◆ TASK INSTRUCTIONS: Copy out each line of the material in which the word "Called" appears.

--- START ---

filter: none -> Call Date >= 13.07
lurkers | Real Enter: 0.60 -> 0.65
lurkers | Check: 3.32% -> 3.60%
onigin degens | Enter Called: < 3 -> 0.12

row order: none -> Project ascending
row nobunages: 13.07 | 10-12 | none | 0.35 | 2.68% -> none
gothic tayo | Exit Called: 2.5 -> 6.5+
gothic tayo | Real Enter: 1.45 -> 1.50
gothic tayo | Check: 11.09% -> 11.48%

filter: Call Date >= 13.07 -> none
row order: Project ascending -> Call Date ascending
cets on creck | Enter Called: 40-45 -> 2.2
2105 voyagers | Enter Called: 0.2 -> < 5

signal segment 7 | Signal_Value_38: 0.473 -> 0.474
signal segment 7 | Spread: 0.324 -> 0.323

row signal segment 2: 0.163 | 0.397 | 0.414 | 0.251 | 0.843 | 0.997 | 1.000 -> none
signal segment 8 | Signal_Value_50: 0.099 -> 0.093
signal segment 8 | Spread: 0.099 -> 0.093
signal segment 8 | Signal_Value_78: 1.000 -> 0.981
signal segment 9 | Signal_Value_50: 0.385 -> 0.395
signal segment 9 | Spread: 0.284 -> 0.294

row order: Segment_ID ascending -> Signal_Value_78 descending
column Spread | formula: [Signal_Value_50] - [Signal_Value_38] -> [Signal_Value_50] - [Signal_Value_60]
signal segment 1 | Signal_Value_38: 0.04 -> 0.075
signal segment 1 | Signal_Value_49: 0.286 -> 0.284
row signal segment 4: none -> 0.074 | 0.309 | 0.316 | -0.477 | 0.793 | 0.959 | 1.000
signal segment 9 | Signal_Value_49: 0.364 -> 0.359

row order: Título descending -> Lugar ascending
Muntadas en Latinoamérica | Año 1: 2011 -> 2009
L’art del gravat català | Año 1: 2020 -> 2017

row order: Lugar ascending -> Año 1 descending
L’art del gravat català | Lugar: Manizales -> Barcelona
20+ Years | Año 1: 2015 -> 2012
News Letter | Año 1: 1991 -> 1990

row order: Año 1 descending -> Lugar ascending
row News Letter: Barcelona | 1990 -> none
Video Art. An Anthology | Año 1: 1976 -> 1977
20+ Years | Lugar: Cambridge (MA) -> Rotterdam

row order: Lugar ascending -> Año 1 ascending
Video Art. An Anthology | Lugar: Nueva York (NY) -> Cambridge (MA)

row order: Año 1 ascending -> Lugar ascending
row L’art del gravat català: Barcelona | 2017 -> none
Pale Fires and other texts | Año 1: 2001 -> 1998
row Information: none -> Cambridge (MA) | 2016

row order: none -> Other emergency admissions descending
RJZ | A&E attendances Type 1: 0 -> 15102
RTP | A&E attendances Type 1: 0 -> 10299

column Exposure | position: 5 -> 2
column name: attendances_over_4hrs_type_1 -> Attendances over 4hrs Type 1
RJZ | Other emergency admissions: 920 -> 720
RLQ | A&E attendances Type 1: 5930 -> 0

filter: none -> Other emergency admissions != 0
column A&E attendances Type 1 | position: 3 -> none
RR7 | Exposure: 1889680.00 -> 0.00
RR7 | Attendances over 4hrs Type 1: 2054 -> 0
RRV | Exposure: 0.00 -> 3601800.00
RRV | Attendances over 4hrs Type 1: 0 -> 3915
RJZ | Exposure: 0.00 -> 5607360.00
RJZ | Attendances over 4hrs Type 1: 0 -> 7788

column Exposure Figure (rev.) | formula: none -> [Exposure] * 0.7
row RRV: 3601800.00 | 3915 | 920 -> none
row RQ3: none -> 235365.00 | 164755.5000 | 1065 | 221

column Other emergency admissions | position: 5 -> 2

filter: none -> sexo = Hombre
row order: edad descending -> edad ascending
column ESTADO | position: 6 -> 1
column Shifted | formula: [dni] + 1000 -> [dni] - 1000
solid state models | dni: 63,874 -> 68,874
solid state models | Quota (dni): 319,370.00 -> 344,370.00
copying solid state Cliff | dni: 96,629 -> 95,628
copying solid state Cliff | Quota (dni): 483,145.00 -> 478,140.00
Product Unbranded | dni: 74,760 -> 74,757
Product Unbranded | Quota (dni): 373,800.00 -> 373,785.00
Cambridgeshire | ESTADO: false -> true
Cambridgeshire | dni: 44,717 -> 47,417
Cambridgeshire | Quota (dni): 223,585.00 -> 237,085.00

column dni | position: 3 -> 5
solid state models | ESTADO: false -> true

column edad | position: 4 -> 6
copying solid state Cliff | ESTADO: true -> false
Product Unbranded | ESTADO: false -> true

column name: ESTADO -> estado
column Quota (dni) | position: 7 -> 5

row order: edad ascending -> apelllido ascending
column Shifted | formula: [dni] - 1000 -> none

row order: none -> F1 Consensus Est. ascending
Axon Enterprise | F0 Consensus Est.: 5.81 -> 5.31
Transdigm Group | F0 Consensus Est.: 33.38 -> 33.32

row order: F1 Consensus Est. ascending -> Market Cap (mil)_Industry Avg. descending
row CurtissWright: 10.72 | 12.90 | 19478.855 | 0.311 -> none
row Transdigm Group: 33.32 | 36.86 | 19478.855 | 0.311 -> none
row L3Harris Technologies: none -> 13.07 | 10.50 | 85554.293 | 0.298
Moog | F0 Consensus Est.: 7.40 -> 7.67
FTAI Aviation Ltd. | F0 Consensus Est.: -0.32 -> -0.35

--- END ---

◆ WORKED SOLUTION:
onigin degens | Enter Called: < 3 -> 0.12
gothic tayo | Exit Called: 2.5 -> 6.5+
cets on creck | Enter Called: 40-45 -> 2.2
2105 voyagers | Enter Called: 0.2 -> < 5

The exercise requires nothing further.